* [ASSIGNMENT]:
Look for "(303, 188) none" in the records below, then copy that line and every line after it, exactly and with nothing added.

───── RECORDS PROVIDED ─────

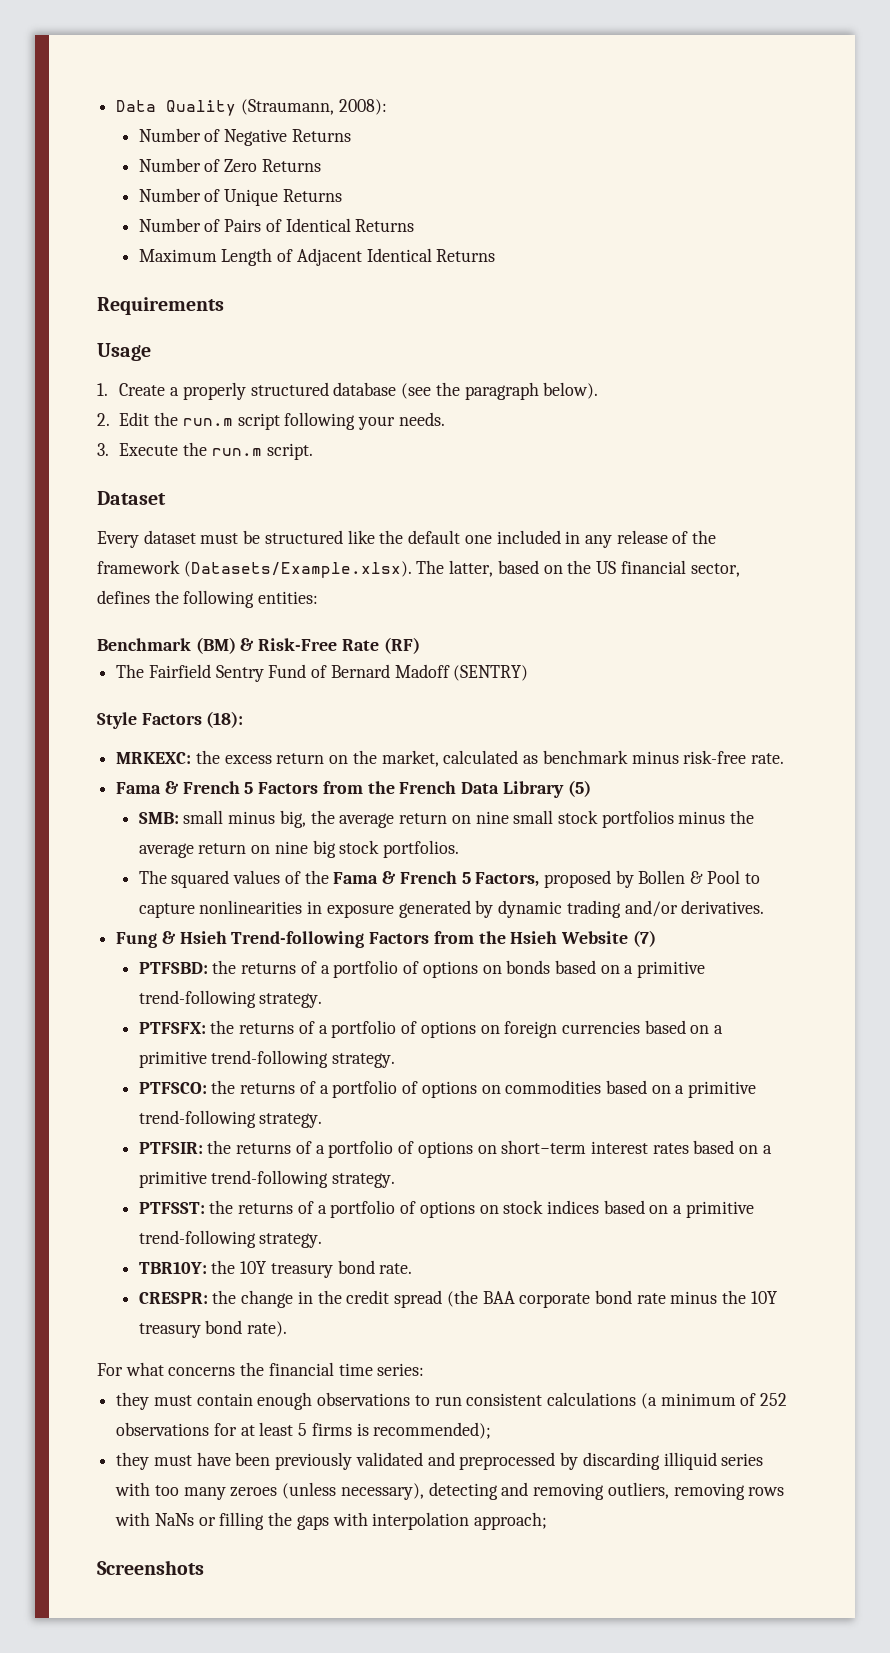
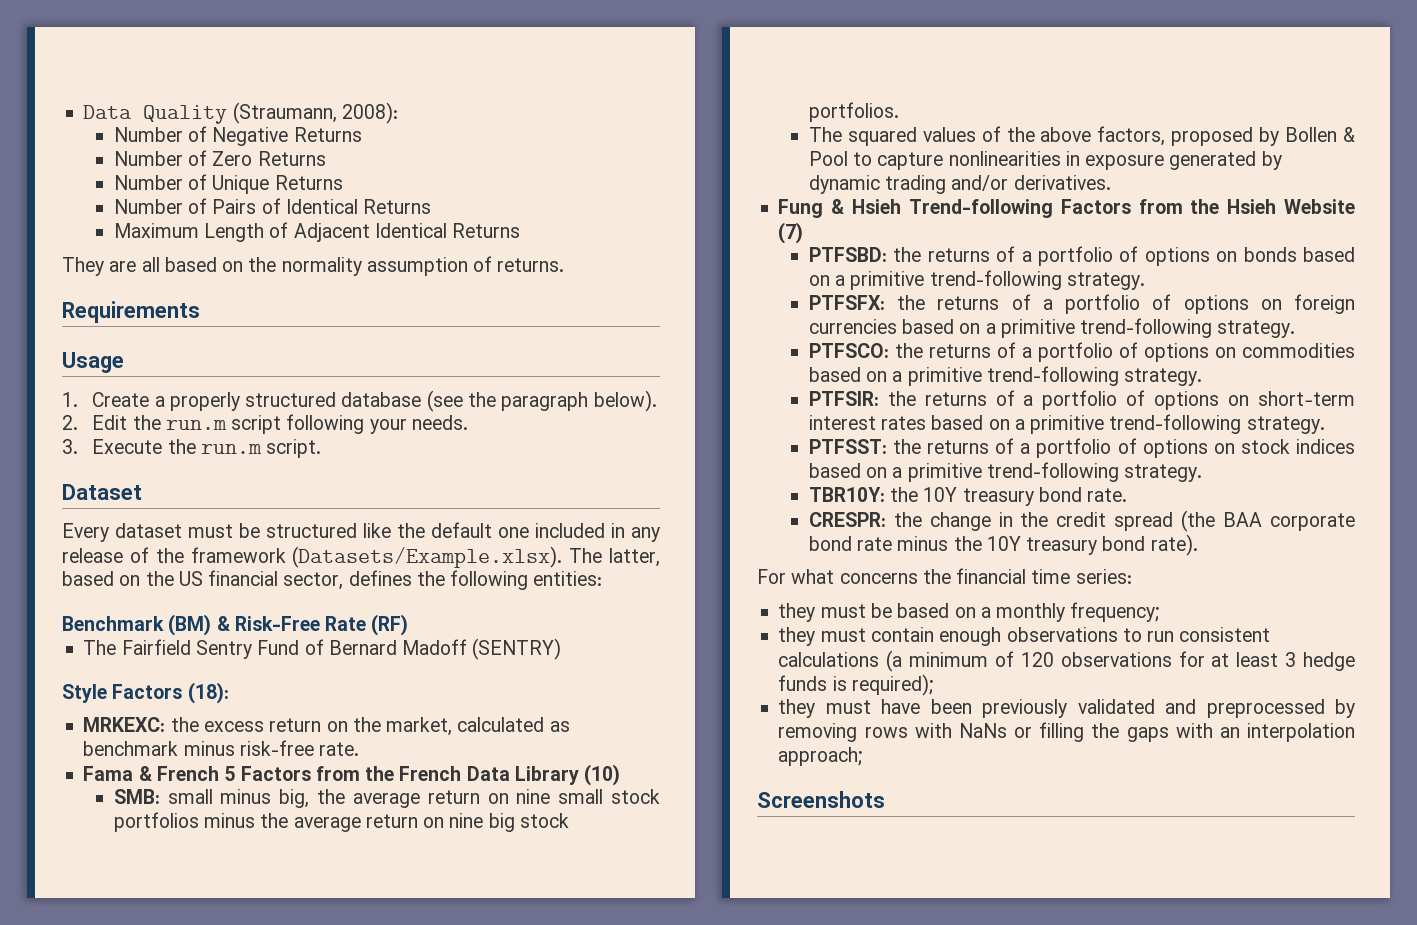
(496, 255) none -> [62,256,565,276] // They are all based on the normality assumption of returns.
[567,780,591,797] (5) -> [584,764,621,786] (10)
[333,871,540,887] Fama & French 5 Factors, -> [1040,126,1166,146] above factors,
(425, 1369) none -> [778,602,1160,622] // they must be based on a monthly frequency;
[759,1393,787,1406] 252 -> [1020,652,1054,667] 120
[298,1422,492,1439] 5 firms is recommended); -> [1285,652,1355,671] [778,674,933,696] 3 hedge funds is required);
[582,1452,764,1470] [115,1482,669,1500] discarding illiquid series with too many zeroes (unless necessary), detecting and removing outliers, -> (1355, 708) none
(368, 1519) none -> [1219,727,1240,738] an

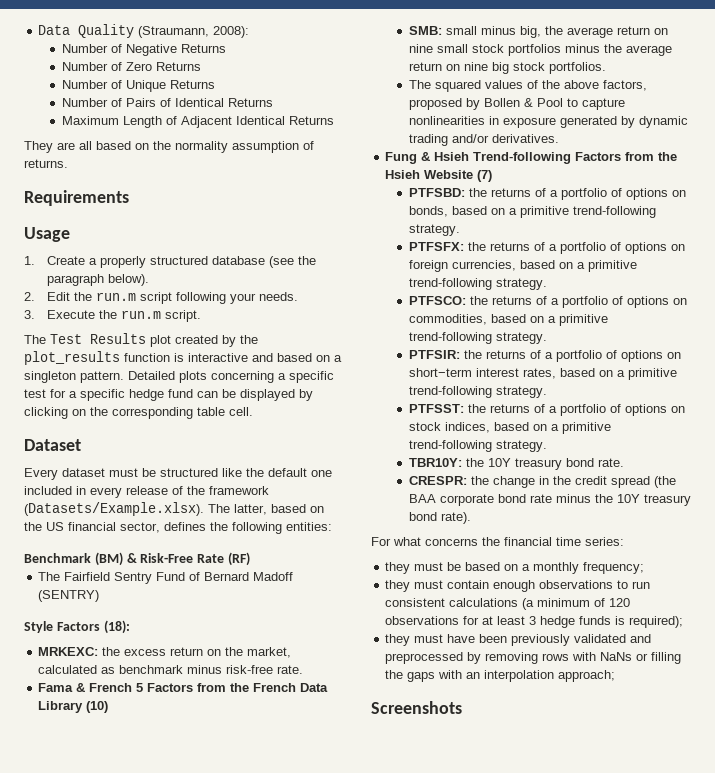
(322, 448) none -> [24,333,258,347] [24,351,342,365] [24,371,334,383] [24,389,313,401] [24,407,253,419] // The Test Results plot created by the plot_results function is interactive and based on a singleton pattern. Detailed plots concerning a specific test for a specific hedge fund can be displayed by clicking on the corresponding table cell.
[631,527,660,542] any -> [90,487,122,498] every
[1243,247,1297,262] bonds -> [408,206,448,217] bonds,
[808,319,897,334] currencies -> [451,260,516,271] currencies,
[1242,343,1355,358] commodities -> [408,314,487,325] commodities,
[881,416,927,430] rates -> [522,368,556,379] rates,
[1296,439,1355,454] indices -> [444,422,490,433] indices,

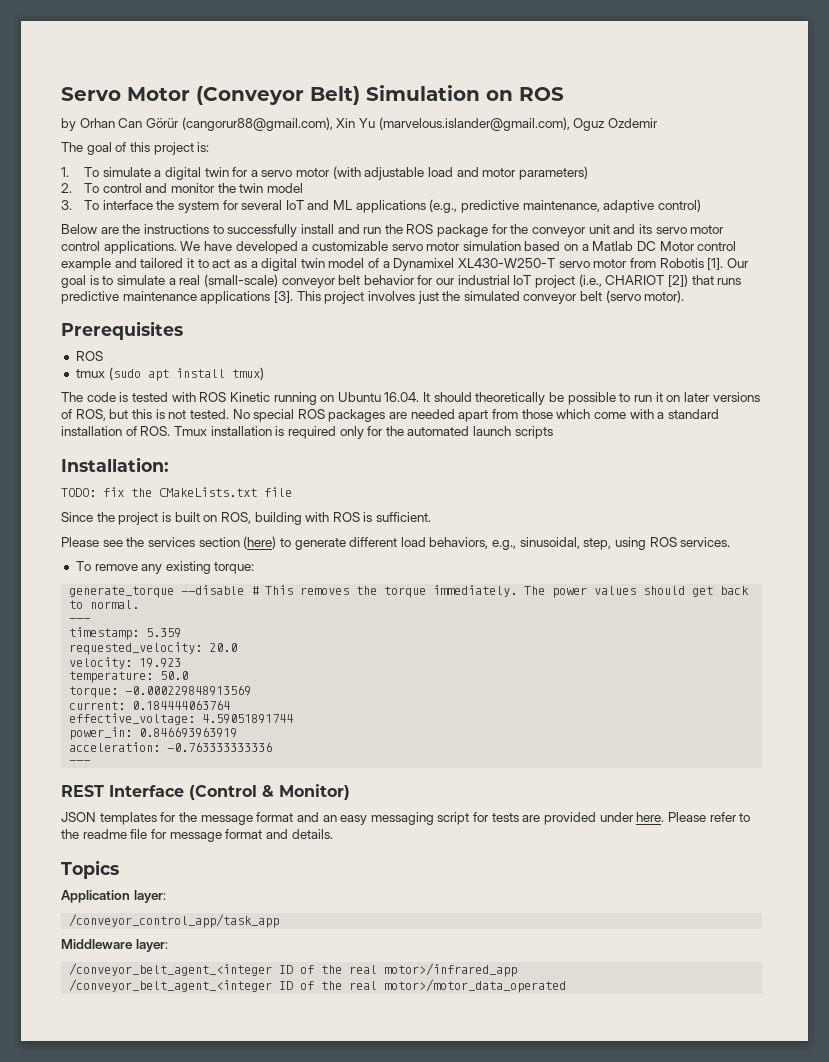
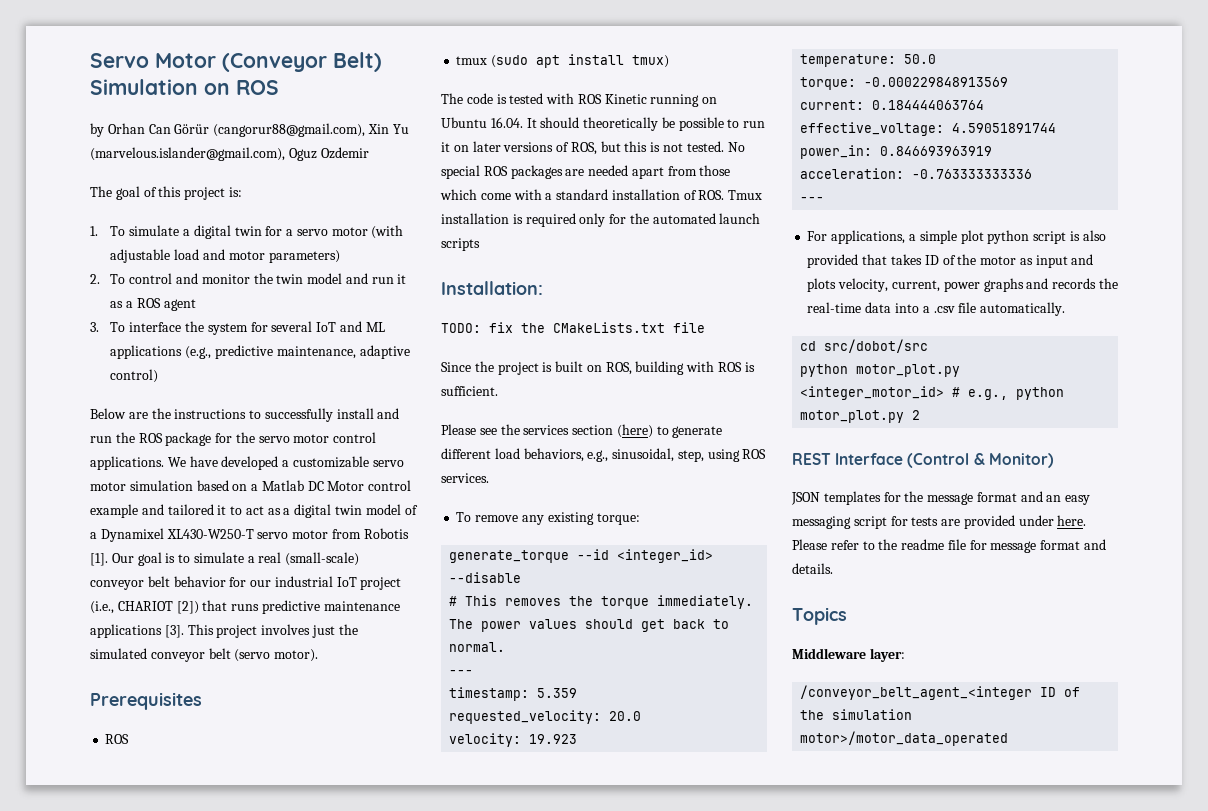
(303, 188) none -> [345,273,407,284] [110,298,196,311] and run it as a ROS agent
[532,224,652,237] conveyor unit and its -> (255, 437) none
(175, 592) none -> [577,549,714,563] --id <integer_id>
(245, 590) none -> (522, 577) //
(91, 762) none -> [807,230,1106,244] [807,254,1094,268] [807,278,1118,292] [807,302,1066,316] [800,339,929,353] [800,364,961,377] [800,386,1065,400] [800,410,921,423] // For applications, a simple plot python script is also provided that takes ID of the motor as input and plots velocity, current, power graphs and records the real-time data into a .csv file automatically. // cd src/dobot/src // python motor_plot.py <integer_motor_id> # e.g., python motor_plot.py 2
[61,890,166,903] [69,914,280,928] // Application layer: // /conveyor_control_app/task_app -> (847, 616) none
[349,963,518,977] [69,979,378,992] real motor>/infrared_app // /conveyor_belt_agent_<integer ID of the real -> [832,709,913,720] simulation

─────

* [EXERCISE OUTPUT]:
(303, 188) none -> [345,273,407,284] [110,298,196,311] and run it as a ROS agent
[532,224,652,237] conveyor unit and its -> (255, 437) none
(175, 592) none -> [577,549,714,563] --id <integer_id>
(245, 590) none -> (522, 577) //
(91, 762) none -> [807,230,1106,244] [807,254,1094,268] [807,278,1118,292] [807,302,1066,316] [800,339,929,353] [800,364,961,377] [800,386,1065,400] [800,410,921,423] // For applications, a simple plot python script is also provided that takes ID of the motor as input and plots velocity, current, power graphs and records the real-time data into a .csv file automatically. // cd src/dobot/src // python motor_plot.py <integer_motor_id> # e.g., python motor_plot.py 2
[61,890,166,903] [69,914,280,928] // Application layer: // /conveyor_control_app/task_app -> (847, 616) none
[349,963,518,977] [69,979,378,992] real motor>/infrared_app // /conveyor_belt_agent_<integer ID of the real -> [832,709,913,720] simulation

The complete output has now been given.